An art exhibition showing the plight of Victorian women who had children out of wedlock has opened in London. Called The Fallen Woman, it is being held at the Foundling Museum which is built on the site of the Foundling Hospital, a charity set up in 1739 originally to care for abandoned babies.
On show are more than 30 works, including paintings, engravings and, most poignantly, original written records that tell the stories of women who were applying to the Foundling Hospital to look after their babies. The latter give a glimpse of the reality of the so-called fallen woman.

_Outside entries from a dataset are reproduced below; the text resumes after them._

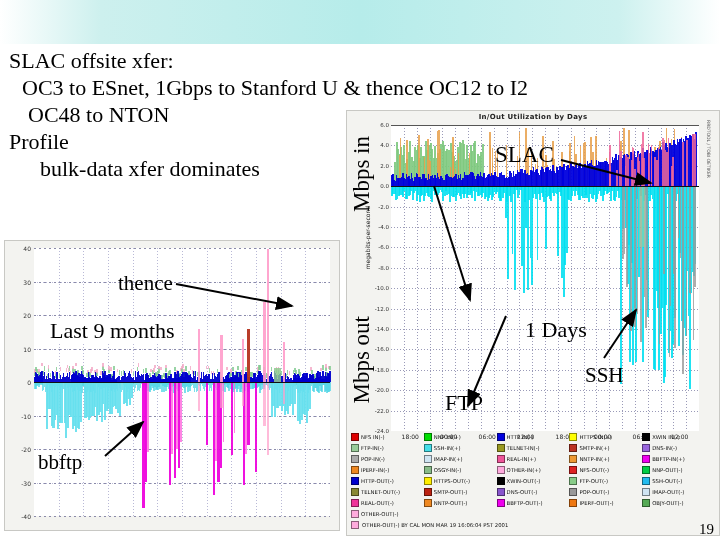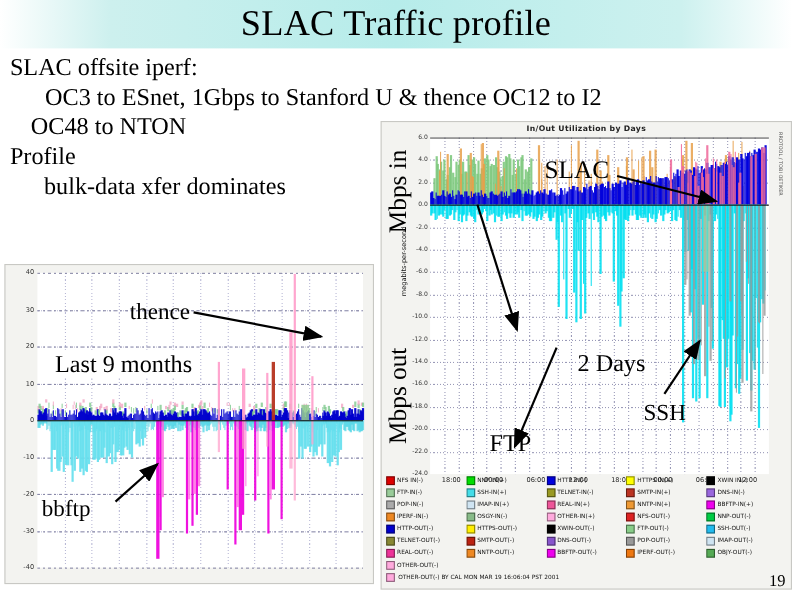"SLAC Traffic profile" div.title-text { html: <div>SLAC Traffic profile</div> -> none }
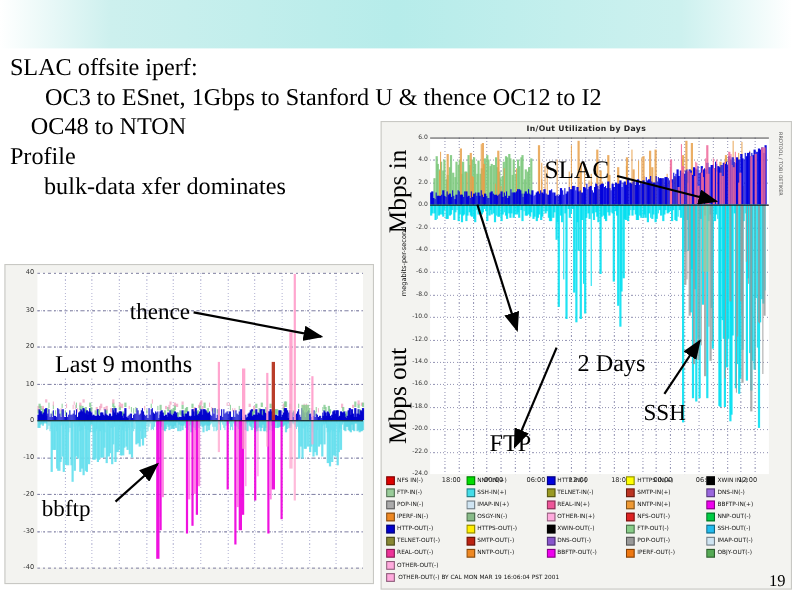"SLAC offsite iperf:" div.b-l1 { text: iperf -> xfer }
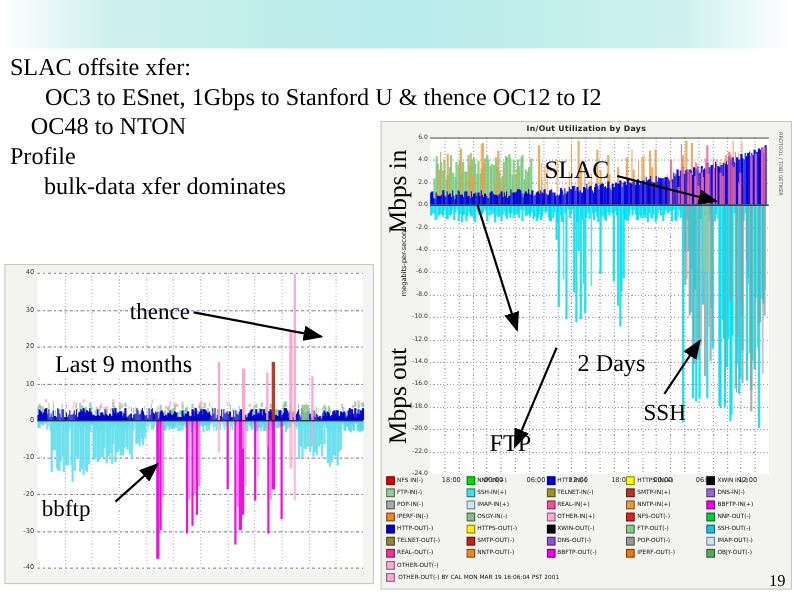"OC3 to ESnet, 1Gbps to" .b-l2 { margin-left: 32px -> 13px }
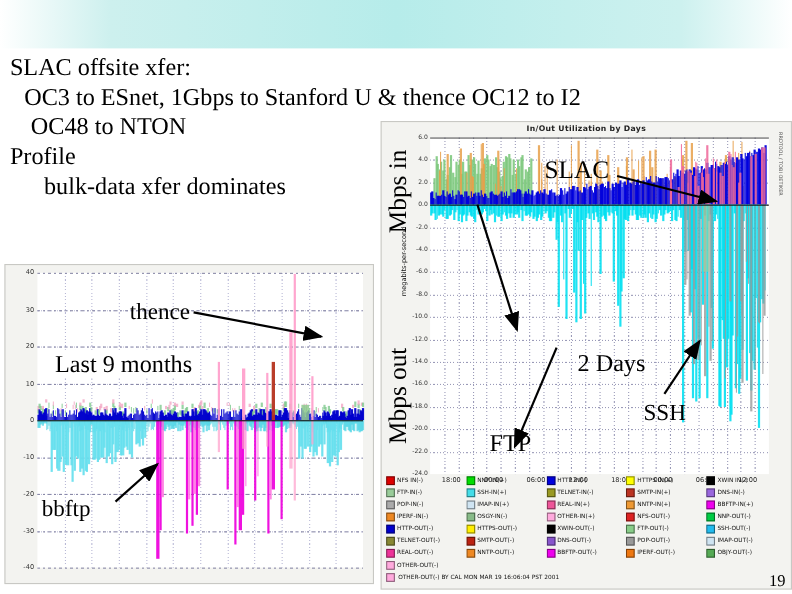"2 Days" div.anno { text: 2 -> 1 }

In one document from 1857, Susannah Jane Keys, a milliner, explains how she was raped by a visitor to the family home and became pregnant. Her father, in a supporting letter to the Foundling Hospital, talks of his and his wife’s ‘continual cup of bitterness’ since hearing of their daughter’s predicament. Keys’ baby was accepted by the hospital. Many others were not.
Britain in the 19th century was fast becoming an urban, industrial economy. An affluent and increasingly powerful middle class was on the rise and it championed hard work, thrift, self-help, and moral respectability. The Victorians valued virtue, particularly in women.
The lives of Victorian middle class women revolved around being a dutiful daughter, wife, and mother and this ideal is best illustrated in the exhibition by George Smith’s “Evenings at Home”, a detailed and realistic oil painting showing a middle class family at home. The mother is centre-stage surrounded by her seven demure, happy children.
In sharp contrast is a painting by Richard Redgrave called “The Outcast” which depicts a very different family. Here an angry father is throwing out his daughter and her illegitimate baby into the cold, snowy night. Despite the distress and pleas of his other four children, the man is unmoved. There is no forgiveness for this woman who has fallen from respectability.
The ‘fallen’ woman was a popular subject in Victorian art, literature and the media of the Victorian age, constantly reminding women of the consequences of sexual encounters outside of marriage, typically homelessness, destitution, and finally suicide. These women were not prostitutes. Rather they had been seduced or raped and become pregnant, and it was their responsibility, their shame, their downfall. At this time, men were never to blame.
Several of the paintings at the exhibition show the anguish of the women and their suicide by drowning, another recurring theme used by artists of the day. George Frederic Watts’ “Found Drowned”, portrays a young woman washed up on the shores of the Thames but here the artist shows some compassion, a single star in the night sky offering the hope of redemption.
By the middle of the 19th century, the Foundling Hospital too was focusing on trying to restore the ‘fallen’ woman’s respectability. It changed its policy and would only consider caring for the babies of first-time mothers who had previously been of good repute. The idea was that these women would return to the workplace and, in time, possibly reclaim their children.
An instance of this is shown in the final painting of the exhibition, “The Foundling Restored to Its Mother” by Emma Brownlow, the daughter of John Brownlow, Secretary of the Foundling Hospital, who can be seen behind his desk. Yet this was a rare occurrence, only about 3 percent of children were returned to their mothers, although they were rarely forgotten.
“In the archives I found bundles and bundles of mothers’ letters written on scraps of paper to Mr Brownlow enquiring about their babies,” said Jessica Sheetz-Nguyen, Professor of History at the University of Central Oklahoma in the US who has extensively researched the Foundling Hospital’s archives. “I believe that these children lived on in the hearts of their mothers. While the mothers had been forced to make a very difficult choice, they knew that they were doing the best for their child, that they would be taken care of and given an education.”
The Fallen Woman exhibition was part funded though Art Happens, the crowdfunder set up last year by the Art Fund charity to help UK museums and galleries raise money for creative projects. Although donations of more than £25,000 were received and exceeded the target, Caro Howell, Director of the Foundling Museum warned, “It is important for an organization the size of the Foundling to consider the resource implications of running a crowdfunding campaign, because they are sizeable. However, this is where the support of the Art Fund was so invaluable. I don’t think we would have felt confident in our ability to reach our target were it not for their expertise and their ability to help mobilize support.”
The Fallen Woman is at The Foundling Museum, 40 Brunswick Square, London WC1N 1AZ and runs until January 3rd, 2016.